INSTRUCTIONS TO FOLLOW:
Once the line with "- Link to Subreddit Recommendor Project" is found in the entries below, print it and each following line exactly, stopping after the line with "to EDA Hotel Booking Project"; print nothing else.

Change detection outputs:
········

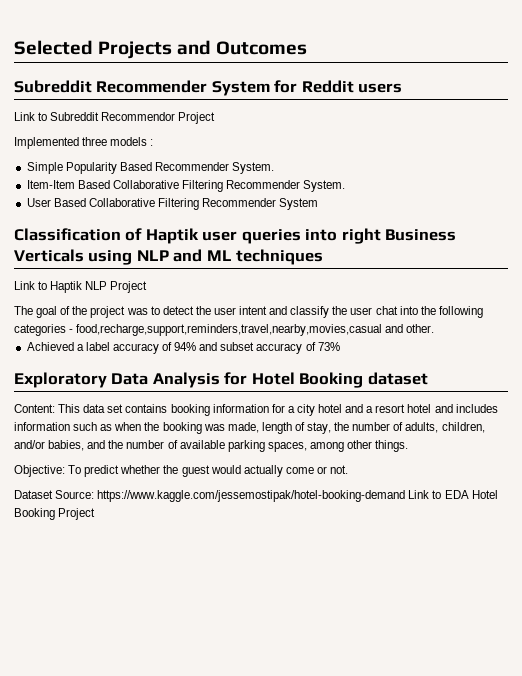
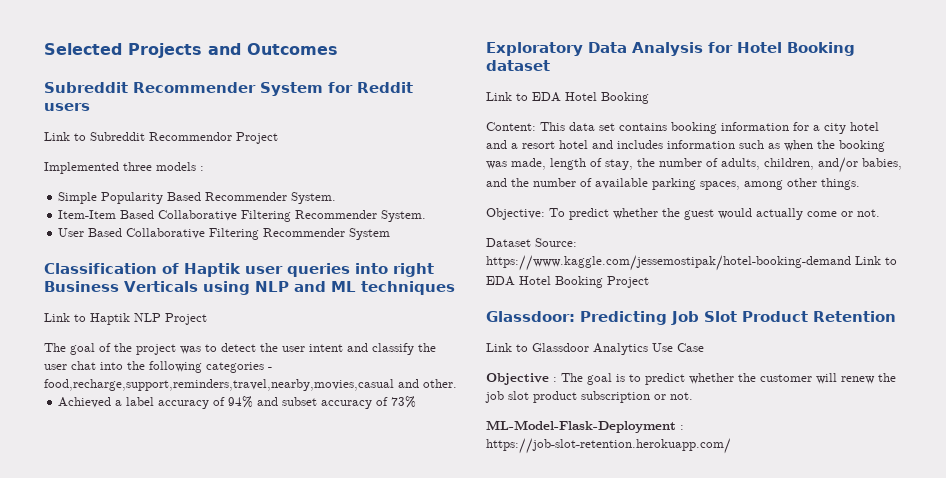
  Exploratory Data Analysis for Hotel Booking dataset
+ Link to EDA Hotel Booking
+ Glassdoor: Predicting Job Slot Product Retention
+ Link to Glassdoor Analytics Use Case
+ Objective : The goal is to predict whether the customer will renew the job slot product subscription or not.
+ ML-Model-Flask-Deployment : https://job-slot-retention.herokuapp.com/

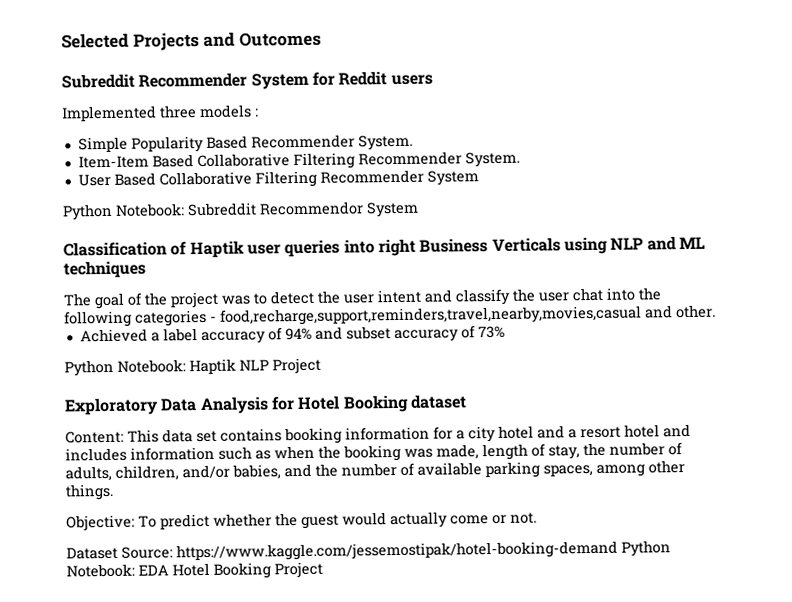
- Link to Subreddit Recommendor Project
+ Python Notebook: Subreddit Recommendor System
- Link to Haptik NLP Project
+ Python Notebook: Haptik NLP Project
  Exploratory Data Analysis for Hotel Booking dataset
- Link to EDA Hotel Booking
- Dataset Source: https://www.kaggle.com/jessemostipak/hotel-booking-demand Link to EDA Hotel Booking Project
+ Dataset Source: https://www.kaggle.com/jessemostipak/hotel-booking-demand Python Notebook: EDA Hotel Booking Project
- Glassdoor: Predicting Job Slot Product Retention
- Link to Glassdoor Analytics Use Case
- Objective : The goal is to predict whether the customer will renew the job slot product subscription or not.
- ML-Model-Flask-Deployment : https://job-slot-retention.herokuapp.com/

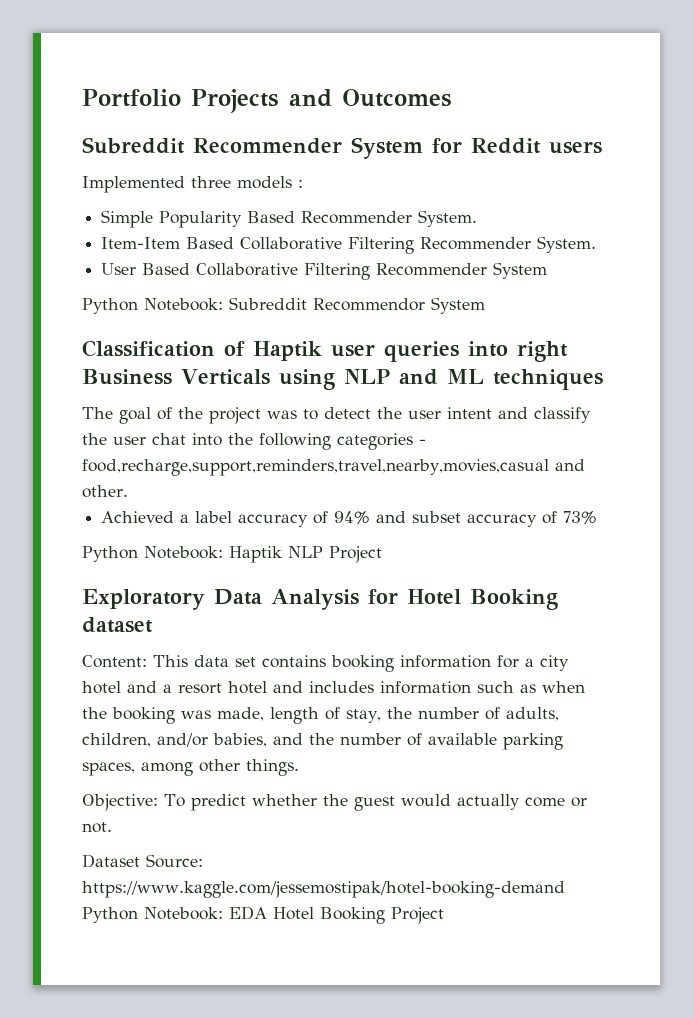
- Selected Projects and Outcomes
+ Portfolio Projects and Outcomes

········

OUTPUT:
- Link to Subreddit Recommendor Project
+ Python Notebook: Subreddit Recommendor System
- Link to Haptik NLP Project
+ Python Notebook: Haptik NLP Project
  Exploratory Data Analysis for Hotel Booking dataset
- Link to EDA Hotel Booking
- Dataset Source: https://www.kaggle.com/jessemostipak/hotel-booking-demand Link to EDA Hotel Booking Project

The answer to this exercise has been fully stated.